Sunday, May 10, 2009
There comes a time when all that's left to be said is, "Goodbye old friend." This week I used that phrase twice. Once to the Harborview emergency department and later in the same day to my clinic shoes. Over the past 2 years I've used a dedicated pair of shoes during ED shifts and overnight call. The day I stepped out of the Harborview ED was the same day I said goodbye to these old friends. The left toe bears the badge of ortho (plaster). The right foot has a spatter from irrigating my last wound in Seattle. Both bear marks from my away rotation at San Francisco General, as the heels and laces retained a tinge of the scrubs' cranberry pink dye. The real reason for discarding this pair was the torn apart left heel and loss of sole traction. Otherwise, with a splash of bleach they'd be ready for another shift!
Sunday, May 03, 2009
The entries each indicate transport to the hospital where I was on call.
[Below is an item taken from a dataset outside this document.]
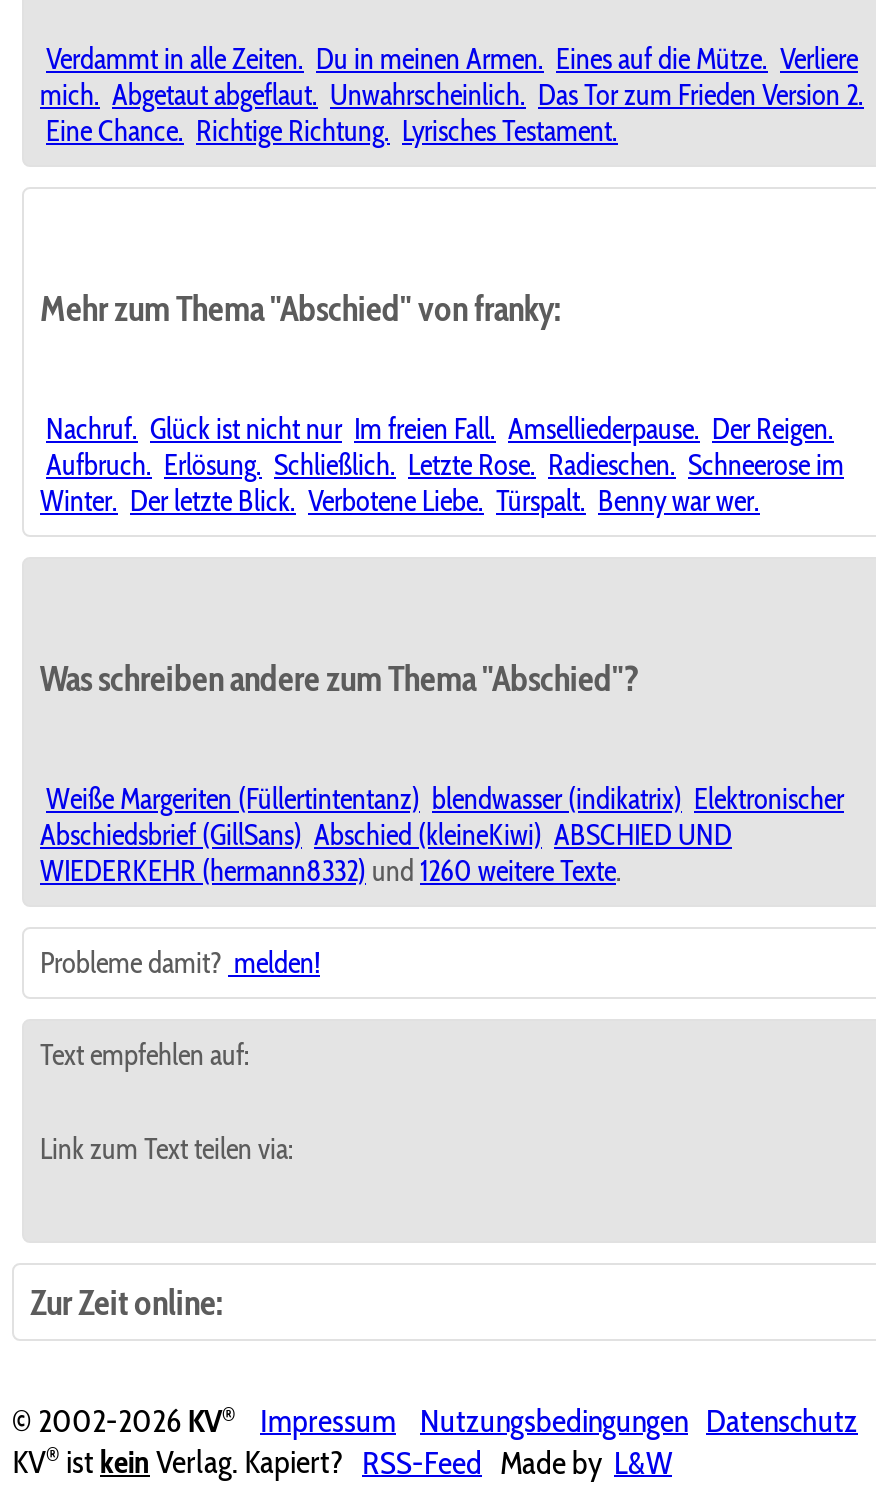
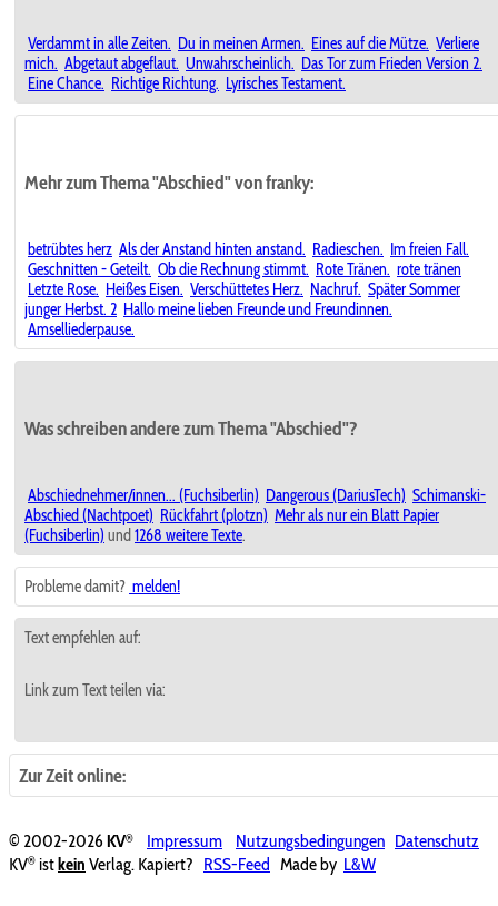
[40,412,844,520] Nachruf. Glück ist nicht nur Im freien Fall. Amselliederpause. Der Reigen. | Aufbruch. Erlösung. Schließlich. Letzte Rose. Radieschen. Schneerose im | Winter. Der letzte Blick. Verbotene Liebe. Türspalt. Benny war wer. -> [24,240,469,340] betrübtes herz Als der Anstand hinten anstand. Radieschen. Im freien Fall. | Geschnitten - Geteilt. Ob die Rechnung stimmt. Rote Tränen. rote tränen | Letzte Rose. Heißes Eisen. Verschüttetes Herz. Nachruf. Später Sommer | junger Herbst. 2 Hallo meine lieben Freunde und Freundinnen. | Amselliederpause.
[40,782,844,890] Weiße Margeriten (Füllertintentanz) blendwasser (indikatrix) Elektronischer | Abschiedsbrief (GillSans) Abschied (kleineKiwi) ABSCHIED UND | WIEDERKEHR (hermann8332) und 1260 weitere Texte. -> [24,486,486,546] Abschiednehmer/innen... (Fuchsiberlin) Dangerous (DariusTech) Schimanski- | Abschied (Nachtpoet) Rückfahrt (plotzn) Mehr als nur ein Blatt Papier | (Fuchsiberlin) und 1268 weitere Texte.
My willing compliance with HIPAA and patient confidentiality rules prevents me from saying any more about the specifics of the cases, but I will comment briefly on a facet of patient care that could use improvement. Information is often lost in the transition from witnesses to emergency response personel to emergency physicians to their hospital consultants. (I was a student on the orthopedics team at the time.) We hope that the important information is maintained, but invariably, there is something that we wish we had known at the time.
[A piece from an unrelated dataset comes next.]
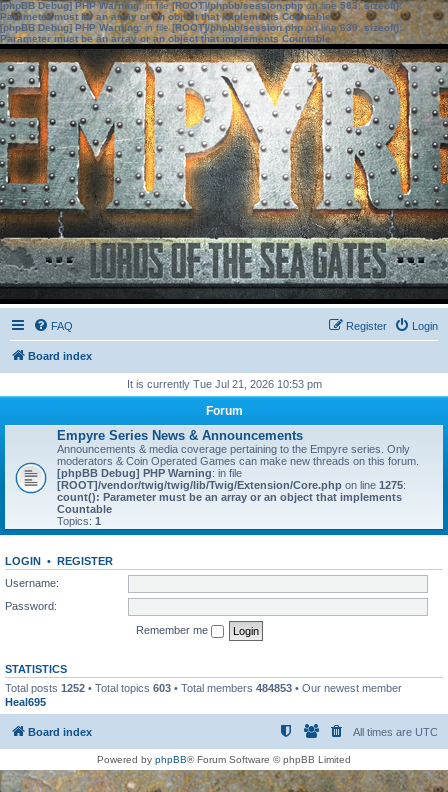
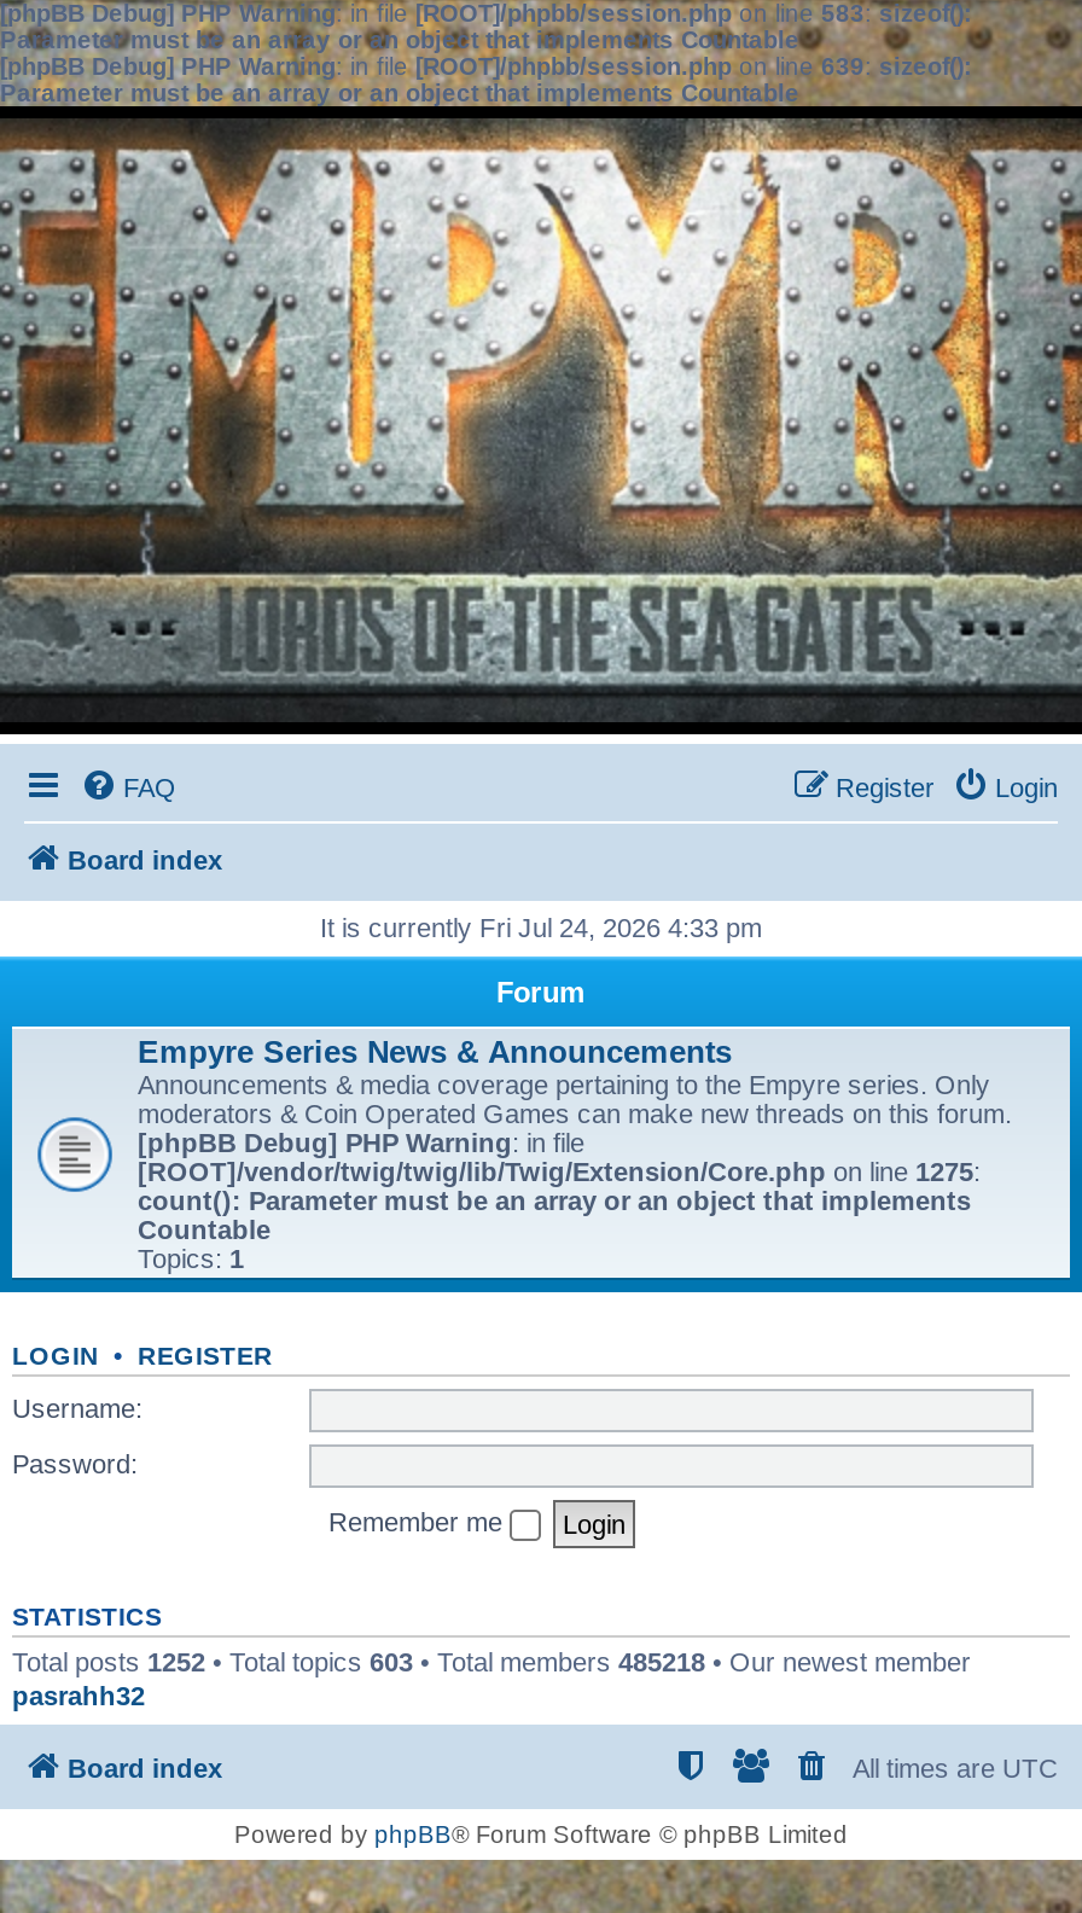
[126,378,322,390] It is currently Tue Jul 21, 2026 10:53 pm -> [320,913,762,942] It is currently Fri Jul 24, 2026 4:33 pm
[5,682,402,708] Total posts 1252 • Total topics 603 • Total members 484853 • Our newest member | Heal695 -> [12,1646,971,1709] Total posts 1252 • Total topics 603 • Total members 485218 • Our newest member | pasrahh32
Even with excellent sign-offs between providers, patients come in to the hospital with limited histories. Patients could be 'out of it' due to shock, pain or pain medicine. There could be a language barrier. Patients are sometimes intubated. Important features may have been observed but not documented on the scene, in transit or during an initial physical exam.
One of the important questions in the patient's history for emergency docs are: How did this occur? Among providers, this question becomes: What was the mechanism? Discovering or confirming this info with the patient is one way emergency providers evaluate patient alertness and orientation while they do their injury surveys, so patients sometimes get annoyed at having to tell the same story over and over again. But that's if the patient can tell the story. Sometimes they cannot.
It turns out that the Seattle 911 blog had information that may have been helpful for providers to understand these patients' injuries. In two of the cases from Friday, the entry was made while (or soon after) the patient was in the emergency department, further underscoring the potential utility of electronic documentation of pictures. One of the patients described the accident in a way that when I saw the image, I thought, "I saw the person involved in that accident." The other image generated a, "So that's how that happened" response in me. The importance of pictures (yes, worth a thousand words) is well known in emergency care; the soon to be history Polaroids of automobile accidents are often taped to critically injured patients' charts. The photo below is more a reminder of how beautiful it was on Friday that how the accident occured.
It wouldn't have changed how we treated these patients to know the specifics documented in the blog entries; the primary determinants of treatment are derived from the physical exam and what the x-rays and CT scans reveal. But one wonders if speedy documentation of accidents and injuries in the field could ever be incorporated into the electronic medical record. iPhone medicine is already being practiced in many emergency departments. The fellow on our service used his Blackberry to photograph one of our patients' wounds. He only partially joked with the radiology tech that he needed it to plan for a surgery. The image was later used to communicate with the attending surgeon and was reshown the next morning during a sign-out conference.
Reforming and universalizing the electronic medical record is central to the Obama plan to reduce health care costs. I hope the software programmers include a mechanism for documenting accident photos. In the mean time, maybe I should keep the local injury blogs open on one of the ER's computers.
Photos are from the Seattle 911 blog and were taken by Ben Otteson and Dana Vander Houwen.